## What to work on
Reproduce the lines below verbatim. Pictures are to be omitted.

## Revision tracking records
⁂

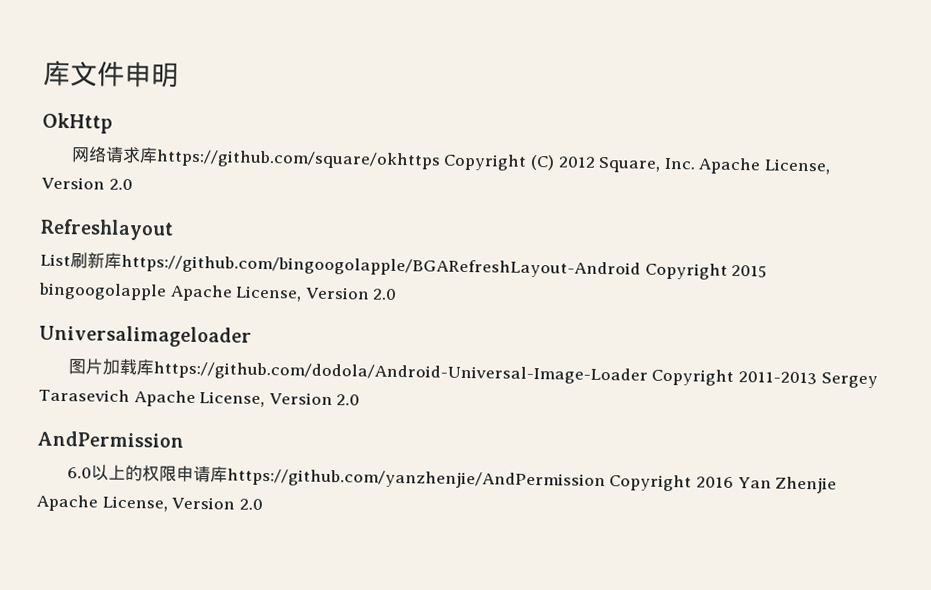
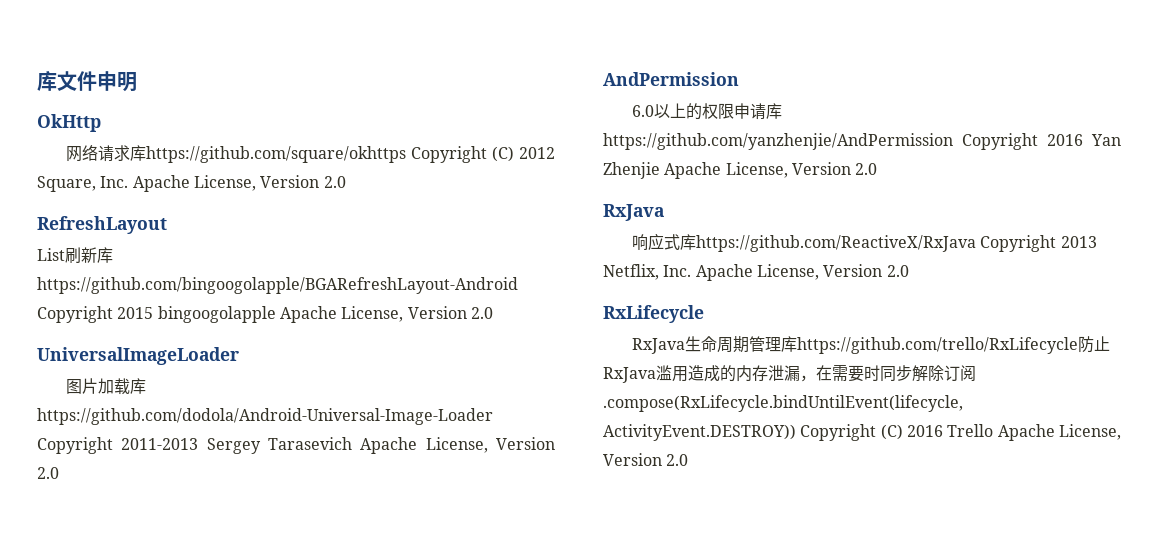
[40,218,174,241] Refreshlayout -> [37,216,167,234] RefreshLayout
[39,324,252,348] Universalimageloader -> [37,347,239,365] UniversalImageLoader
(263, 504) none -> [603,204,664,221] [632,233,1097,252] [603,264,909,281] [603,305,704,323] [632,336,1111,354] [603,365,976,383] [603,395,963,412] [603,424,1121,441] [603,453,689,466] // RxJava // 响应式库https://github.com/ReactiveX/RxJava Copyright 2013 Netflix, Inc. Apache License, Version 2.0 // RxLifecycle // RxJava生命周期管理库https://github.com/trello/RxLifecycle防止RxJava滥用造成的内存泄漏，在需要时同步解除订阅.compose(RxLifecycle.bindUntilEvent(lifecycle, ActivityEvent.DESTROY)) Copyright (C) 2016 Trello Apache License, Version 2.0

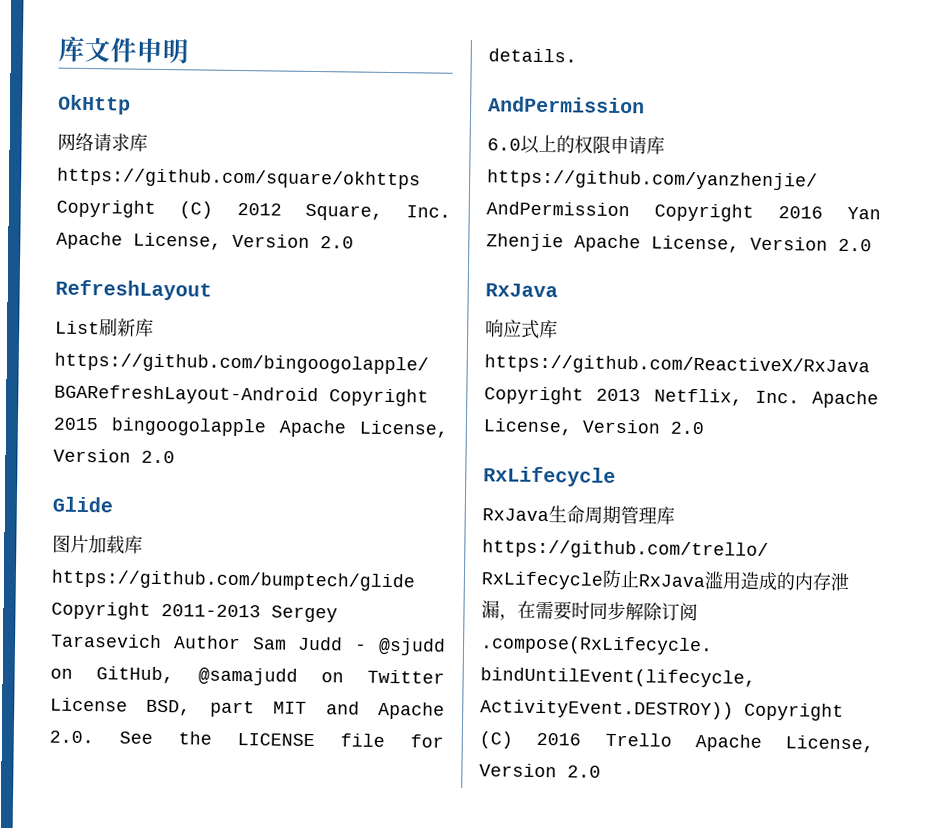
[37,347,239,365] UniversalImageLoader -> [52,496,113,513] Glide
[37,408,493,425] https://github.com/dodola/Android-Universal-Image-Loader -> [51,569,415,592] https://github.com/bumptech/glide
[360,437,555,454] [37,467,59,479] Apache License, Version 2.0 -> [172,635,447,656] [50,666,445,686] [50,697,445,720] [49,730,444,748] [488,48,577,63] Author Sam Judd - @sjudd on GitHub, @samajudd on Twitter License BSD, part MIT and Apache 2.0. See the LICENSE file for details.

⁂

## Your response
[40,218,174,241] Refreshlayout -> [37,216,167,234] RefreshLayout
[39,324,252,348] Universalimageloader -> [37,347,239,365] UniversalImageLoader
(263, 504) none -> [603,204,664,221] [632,233,1097,252] [603,264,909,281] [603,305,704,323] [632,336,1111,354] [603,365,976,383] [603,395,963,412] [603,424,1121,441] [603,453,689,466] // RxJava // 响应式库https://github.com/ReactiveX/RxJava Copyright 2013 Netflix, Inc. Apache License, Version 2.0 // RxLifecycle // RxJava生命周期管理库https://github.com/trello/RxLifecycle防止RxJava滥用造成的内存泄漏，在需要时同步解除订阅.compose(RxLifecycle.bindUntilEvent(lifecycle, ActivityEvent.DESTROY)) Copyright (C) 2016 Trello Apache License, Version 2.0

[37,347,239,365] UniversalImageLoader -> [52,496,113,513] Glide
[37,408,493,425] https://github.com/dodola/Android-Universal-Image-Loader -> [51,569,415,592] https://github.com/bumptech/glide
[360,437,555,454] [37,467,59,479] Apache License, Version 2.0 -> [172,635,447,656] [50,666,445,686] [50,697,445,720] [49,730,444,748] [488,48,577,63] Author Sam Judd - @sjudd on GitHub, @samajudd on Twitter License BSD, part MIT and Apache 2.0. See the LICENSE file for details.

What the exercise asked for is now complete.